Eagle1993 Posted September 21, 2018 Share Posted September 21, 2018 I believe this started to change in the!late 1980s. My father taught voc ed from early 1970s through 2000s. In the 1970s and early 1980s kids that went into voc we were interested in the trades as a career. The were good kids that worked hard. Then many schools decided that voc ed was a great location to put kids that misbehave. My father who became a director of a voc ed school was already having trouble hiring good teachers as most could make more doing their profession. Then the classes started filling up with BD kids. My dad complained and the response from the school was that they didn’t want these kids disrupting “normal” classes. The lack of respect of non college paths is an issue in our school system. No one is saying graduate HS with no further training, but the school system should recognize there are more paths than just college and show respect to all paths. 1 Link to comment Share on other sites More sharing options...

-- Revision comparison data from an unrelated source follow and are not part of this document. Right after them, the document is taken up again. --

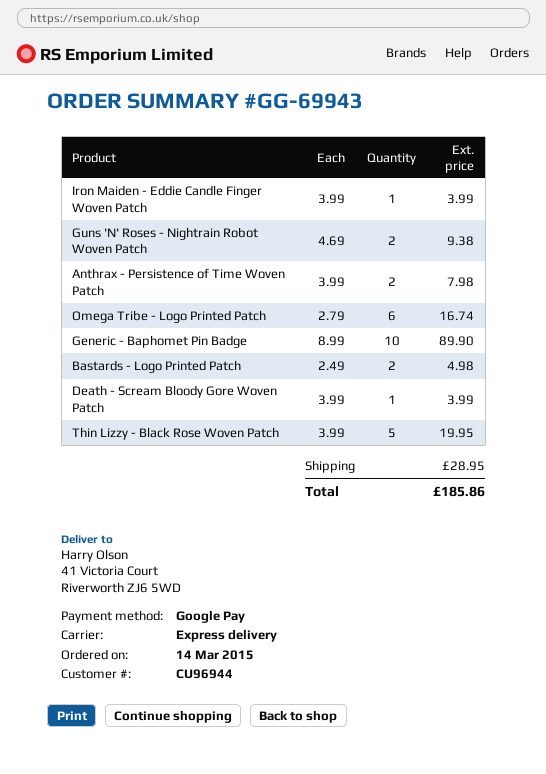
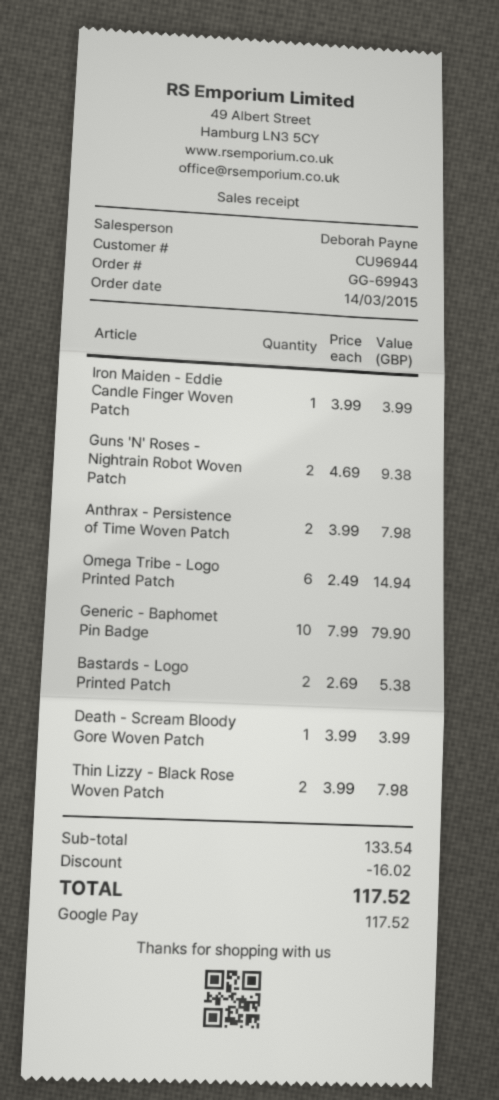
Omega Tribe - Logo Printed Patch: 6 x 2.79 = 16.74 -> 6 x 2.49 = 14.94
Generic - Baphomet Pin Badge: 10 x 8.99 = 89.90 -> 10 x 7.99 = 79.90
Bastards - Logo Printed Patch: 2 x 2.49 = 4.98 -> 2 x 2.69 = 5.38
Thin Lizzy - Black Rose Woven Patch: 5 x 3.99 = 19.95 -> 2 x 3.99 = 7.98
discount: none -> 16.02
shipping: 28.95 -> none
total: 185.86 -> 117.52

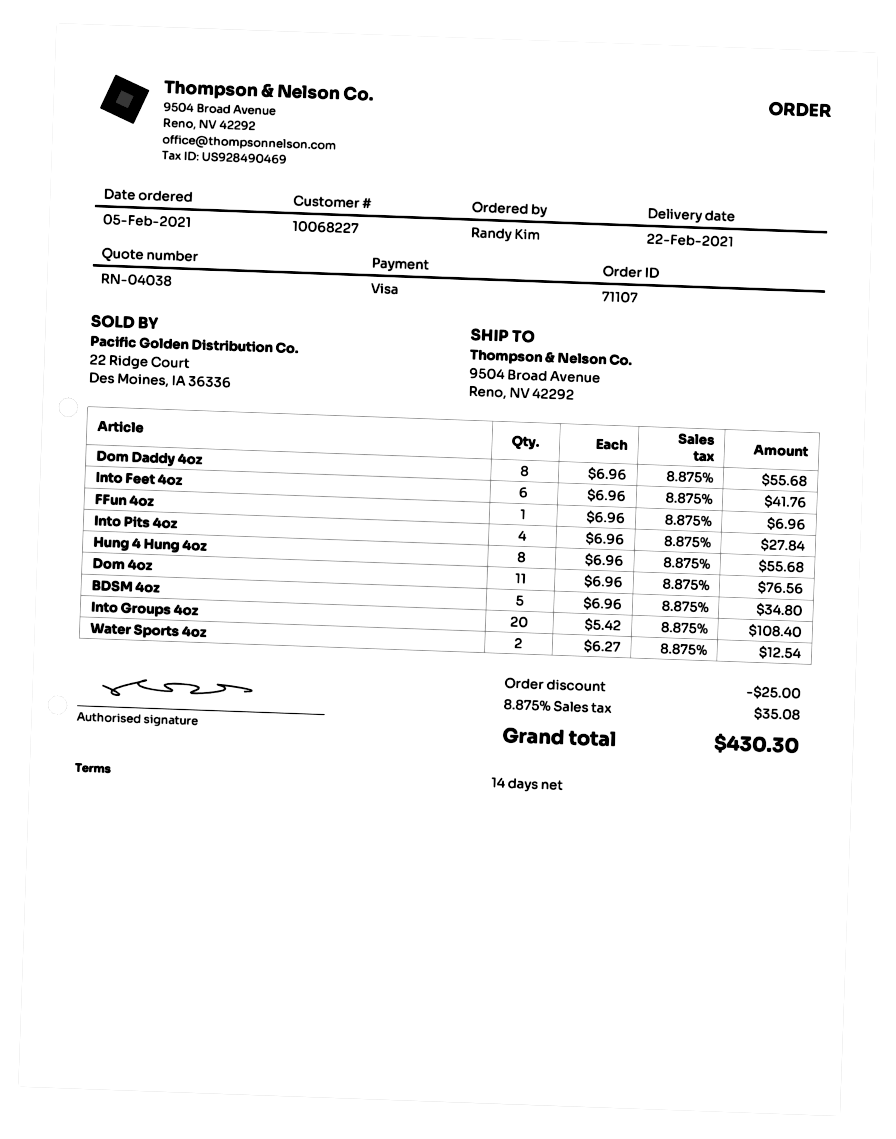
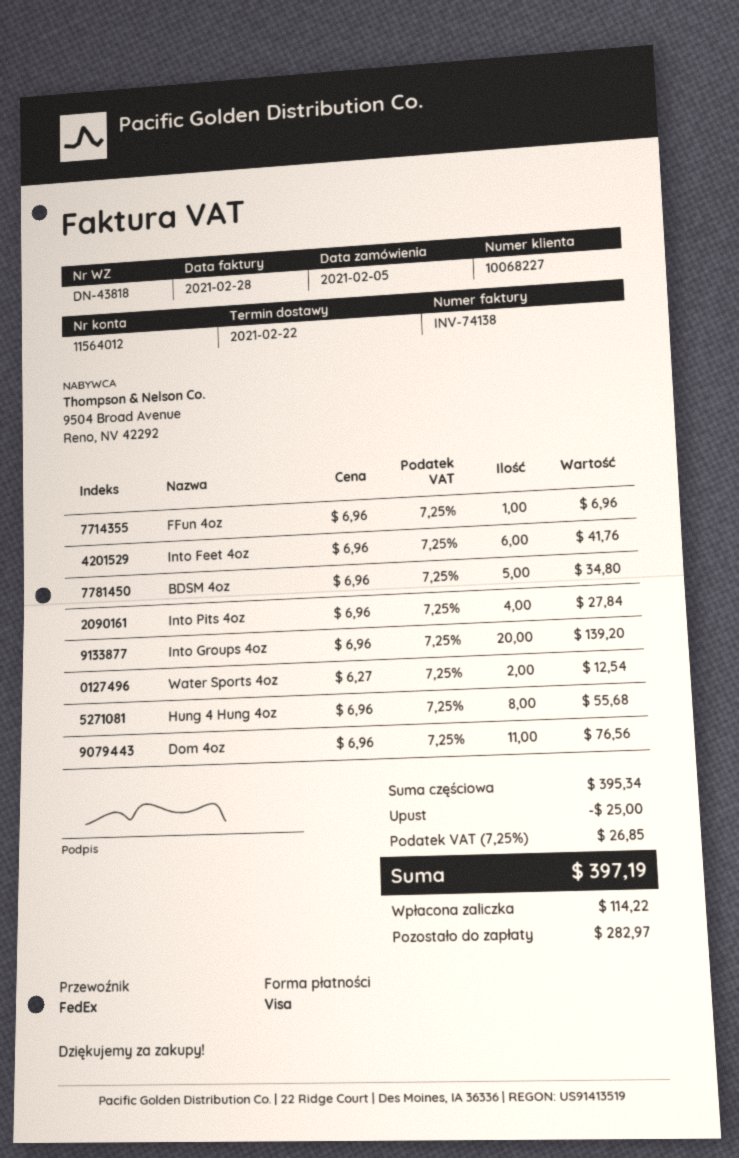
Dom Daddy 4oz: 8 x 6.96 = 55.68 -> none
Into Groups 4oz: 20 x 5.42 = 108.40 -> 20 x 6.96 = 139.20
tax: 8.875% = 35.08 -> 7.25% = 26.85
total: 430.30 -> 397.19

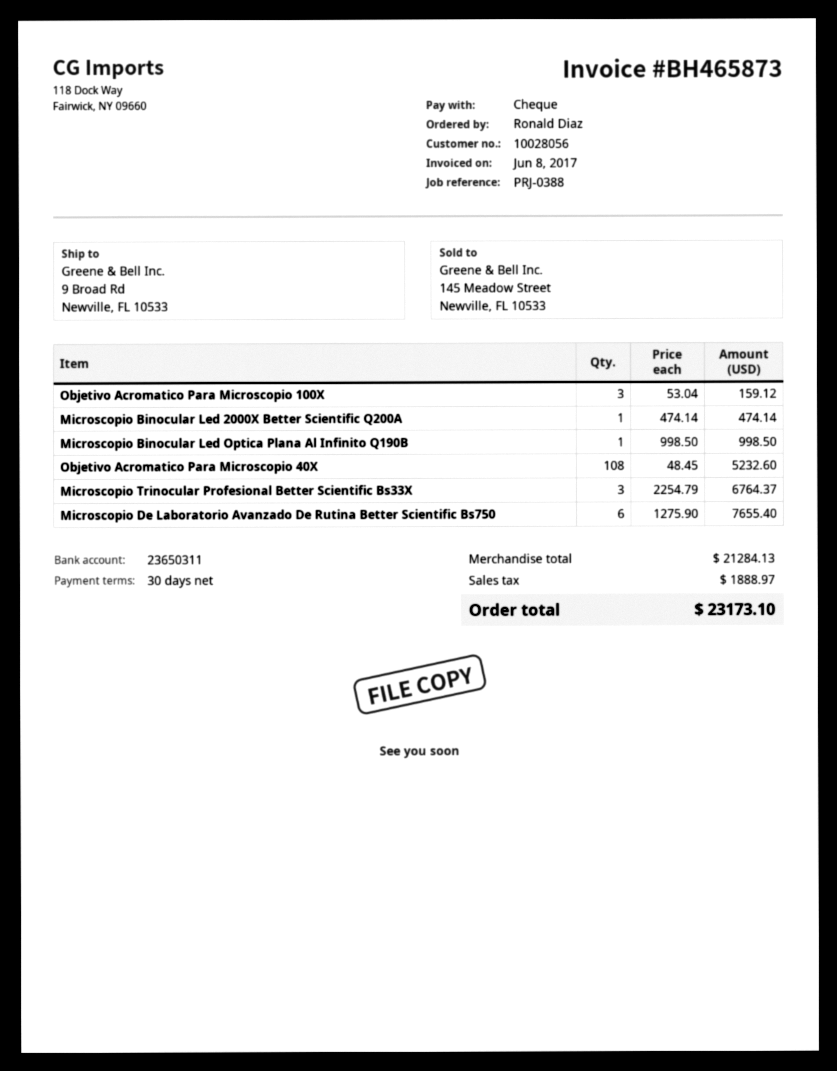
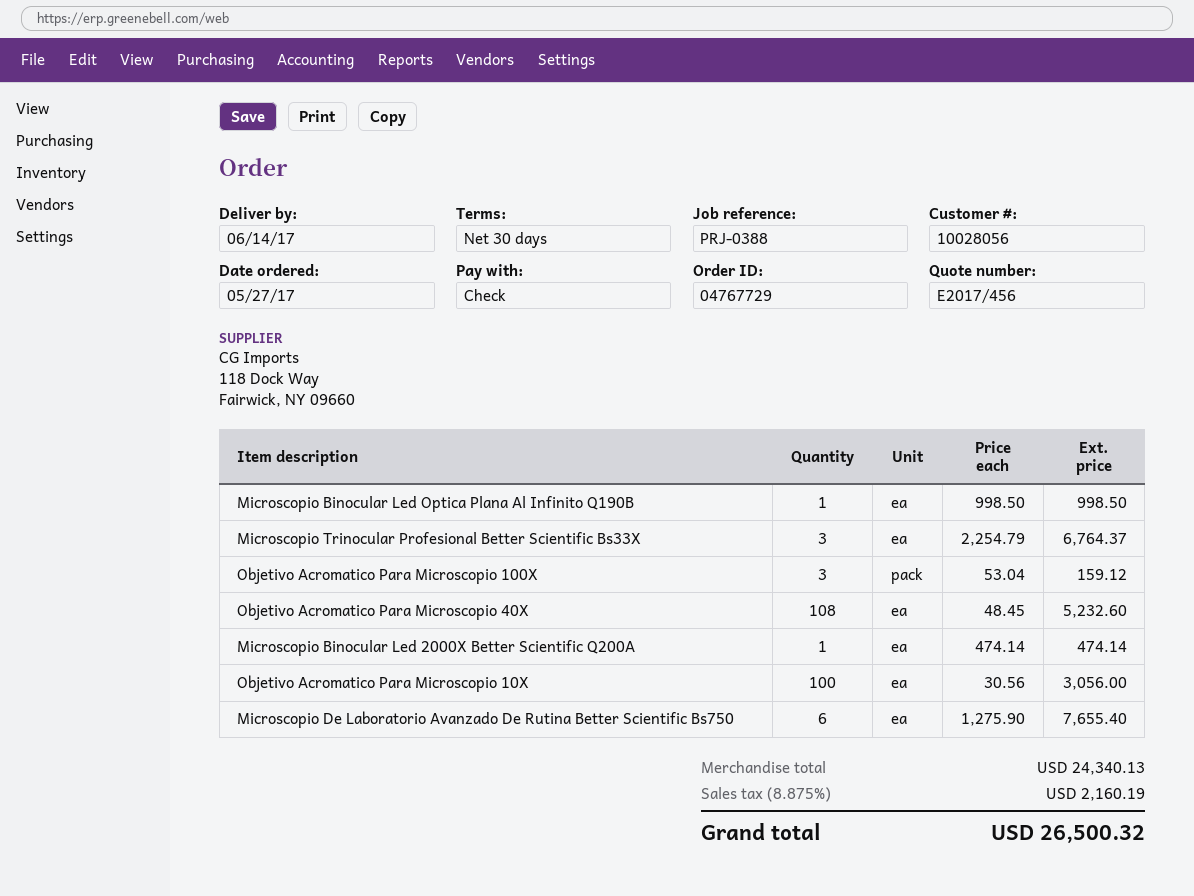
Objetivo Acromatico Para Microscopio 10X: none -> 100 x 30.56 = 3056.00
subtotal: 21284.13 -> 24340.13
tax: 1888.97 -> 2160.19
total: 23173.10 -> 26500.32

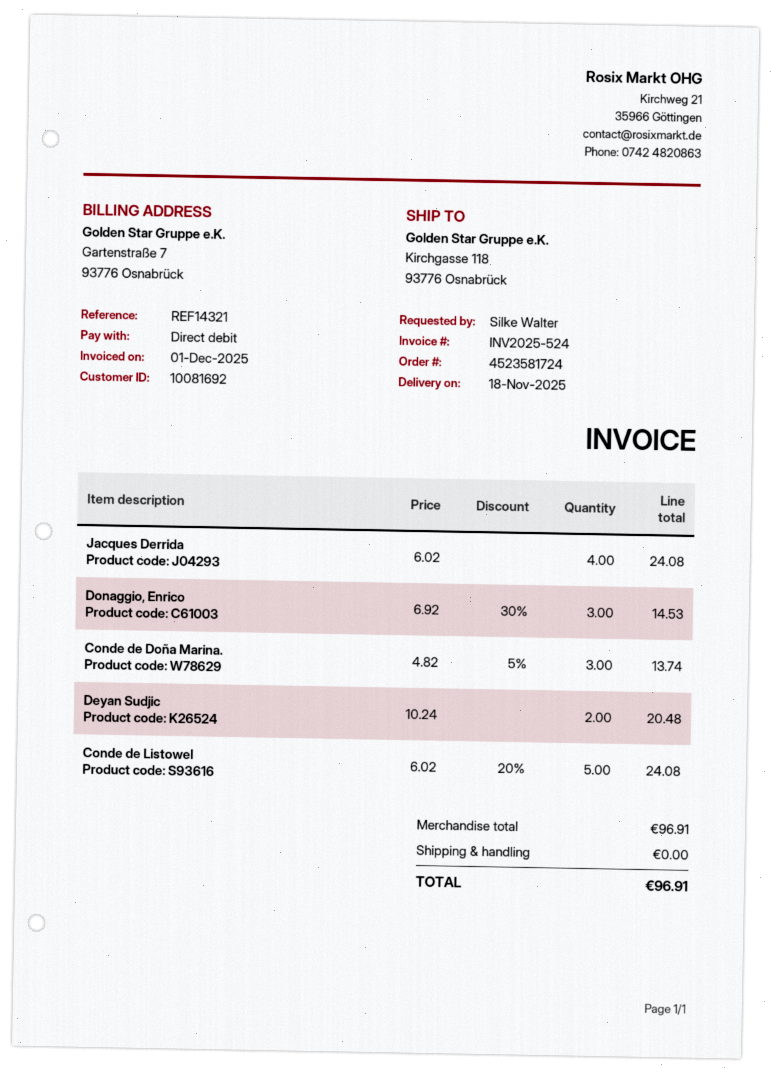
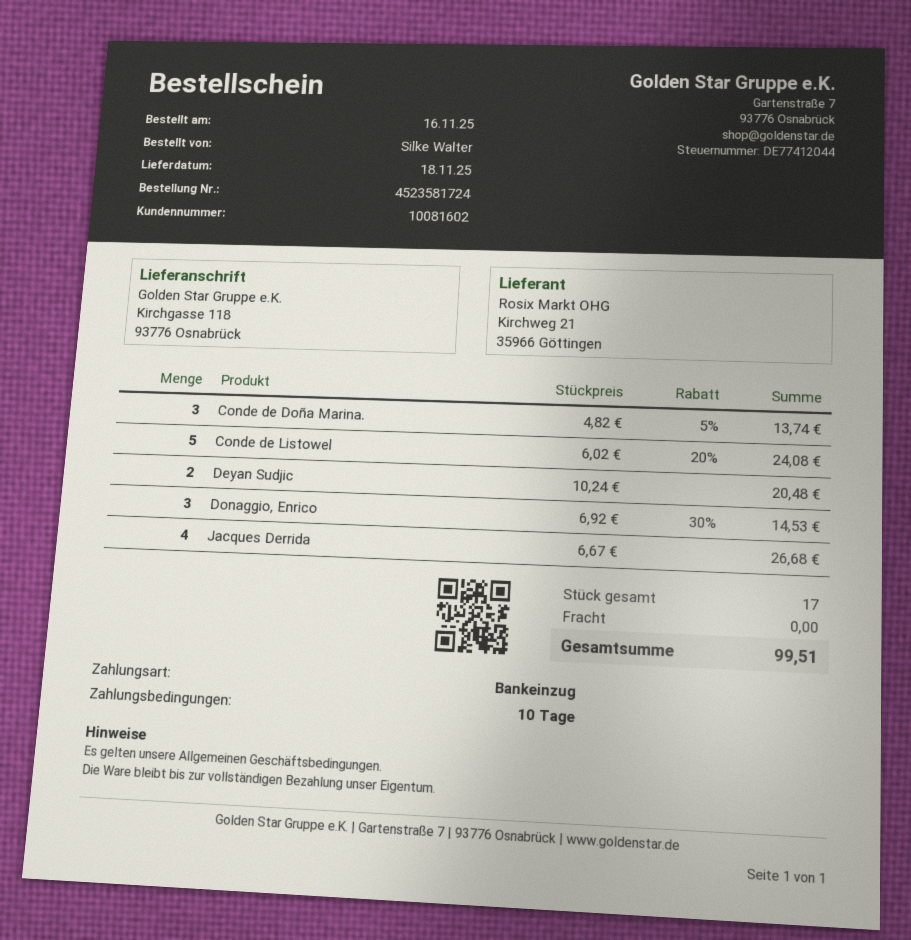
customer number: 10081692 -> 10081602
Jacques Derrida: 4 x 6.02 = 24.08 -> 4 x 6.67 = 26.68
total: 96.91 -> 99.51

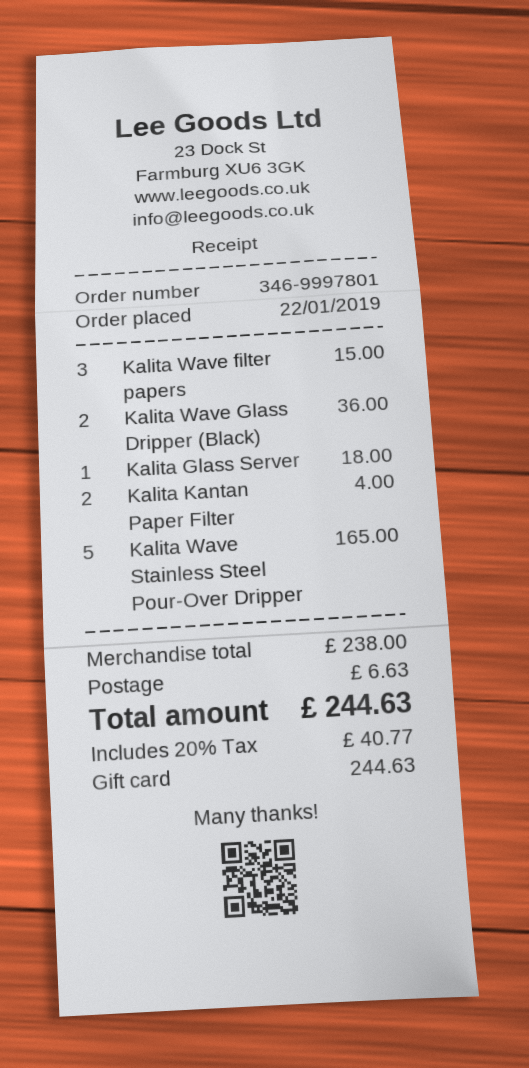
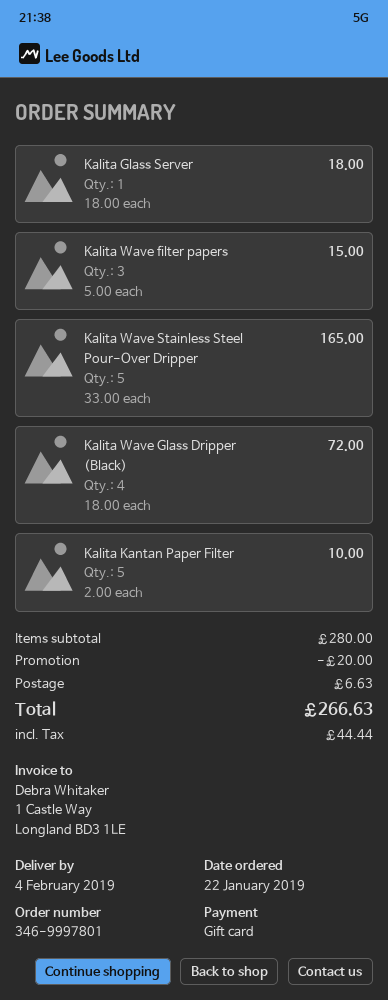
Kalita Wave Glass Dripper (Black): 2 for 36.00 -> 4 for 72.00
Kalita Kantan Paper Filter: 2 for 4.00 -> 5 for 10.00
subtotal: 238.00 -> 280.00
discount: none -> 20.00
tax: 40.77 -> 44.44
total: 244.63 -> 266.63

walk in the woods Posted September 21, 2018 Share Posted September 21, 2018 It's 40 or 50 years of change coming home to roost. My Guidance Counselor in HS told me I was going to ruin my life by joining the Navy (this was in 1980). She was convinced. After I got out I worked for a year, took every test possible to get out of gen ed classes, then went to get my degree in computer science. The gen ed classes I had to take were a joke. People who had never lived life outside the academy educating/preparing me for life. Graduated in just under 3 years and never looked back. Went to work for a power company, my degree checked a box, my experience operating reactors got me the job. My friends who got out and went to work as operators still out earn me. Link to comment Share on other sites More sharing options...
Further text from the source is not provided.